--- RECORDS TO USE ---

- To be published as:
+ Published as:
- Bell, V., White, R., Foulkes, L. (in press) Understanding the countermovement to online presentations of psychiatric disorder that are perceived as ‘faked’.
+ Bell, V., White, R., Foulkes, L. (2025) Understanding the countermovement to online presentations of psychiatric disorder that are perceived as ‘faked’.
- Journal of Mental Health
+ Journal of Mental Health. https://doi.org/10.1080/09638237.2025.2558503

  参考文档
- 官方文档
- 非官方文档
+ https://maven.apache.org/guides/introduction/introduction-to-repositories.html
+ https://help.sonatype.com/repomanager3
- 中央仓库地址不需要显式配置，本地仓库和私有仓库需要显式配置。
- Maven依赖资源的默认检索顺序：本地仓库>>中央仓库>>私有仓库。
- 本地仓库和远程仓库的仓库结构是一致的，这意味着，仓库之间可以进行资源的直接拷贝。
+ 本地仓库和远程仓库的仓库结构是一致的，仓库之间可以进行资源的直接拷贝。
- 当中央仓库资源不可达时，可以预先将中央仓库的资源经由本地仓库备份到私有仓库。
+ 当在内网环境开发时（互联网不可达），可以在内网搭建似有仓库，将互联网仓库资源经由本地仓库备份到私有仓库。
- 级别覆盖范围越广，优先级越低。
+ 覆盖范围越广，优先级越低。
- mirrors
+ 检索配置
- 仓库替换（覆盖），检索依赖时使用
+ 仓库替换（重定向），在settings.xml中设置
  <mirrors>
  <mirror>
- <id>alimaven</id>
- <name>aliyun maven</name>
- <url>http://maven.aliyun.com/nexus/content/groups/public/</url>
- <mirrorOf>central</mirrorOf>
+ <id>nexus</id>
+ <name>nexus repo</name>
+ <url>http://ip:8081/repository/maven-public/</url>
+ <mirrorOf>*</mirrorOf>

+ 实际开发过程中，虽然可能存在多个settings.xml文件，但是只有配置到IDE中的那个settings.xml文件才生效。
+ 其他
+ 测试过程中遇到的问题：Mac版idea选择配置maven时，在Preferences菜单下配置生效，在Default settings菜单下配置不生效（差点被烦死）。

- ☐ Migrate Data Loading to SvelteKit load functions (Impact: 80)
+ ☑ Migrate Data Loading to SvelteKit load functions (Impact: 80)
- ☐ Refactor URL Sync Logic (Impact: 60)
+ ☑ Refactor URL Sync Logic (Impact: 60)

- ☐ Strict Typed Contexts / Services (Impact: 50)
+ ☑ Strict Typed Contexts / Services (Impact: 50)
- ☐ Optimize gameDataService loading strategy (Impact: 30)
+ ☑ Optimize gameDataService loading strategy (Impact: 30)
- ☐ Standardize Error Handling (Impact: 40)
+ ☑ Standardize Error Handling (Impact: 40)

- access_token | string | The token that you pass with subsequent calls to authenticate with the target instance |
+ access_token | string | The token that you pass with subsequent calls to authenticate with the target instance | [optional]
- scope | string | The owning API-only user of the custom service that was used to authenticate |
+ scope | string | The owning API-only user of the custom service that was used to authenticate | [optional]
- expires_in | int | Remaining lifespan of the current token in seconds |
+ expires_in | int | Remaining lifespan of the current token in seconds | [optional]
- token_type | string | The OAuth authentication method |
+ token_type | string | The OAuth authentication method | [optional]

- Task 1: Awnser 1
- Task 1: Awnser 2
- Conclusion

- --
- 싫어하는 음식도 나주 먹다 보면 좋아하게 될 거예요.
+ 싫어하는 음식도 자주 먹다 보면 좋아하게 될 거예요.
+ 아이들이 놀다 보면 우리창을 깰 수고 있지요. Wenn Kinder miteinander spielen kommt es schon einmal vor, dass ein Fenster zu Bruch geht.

--- TASK TO CARRY OUT ---
Find the string "Standardize" in the data. Report each line it appears in.

--- OUTPUT OF THE EXERCISE ---
- ☐ Standardize Error Handling (Impact: 40)
+ ☑ Standardize Error Handling (Impact: 40)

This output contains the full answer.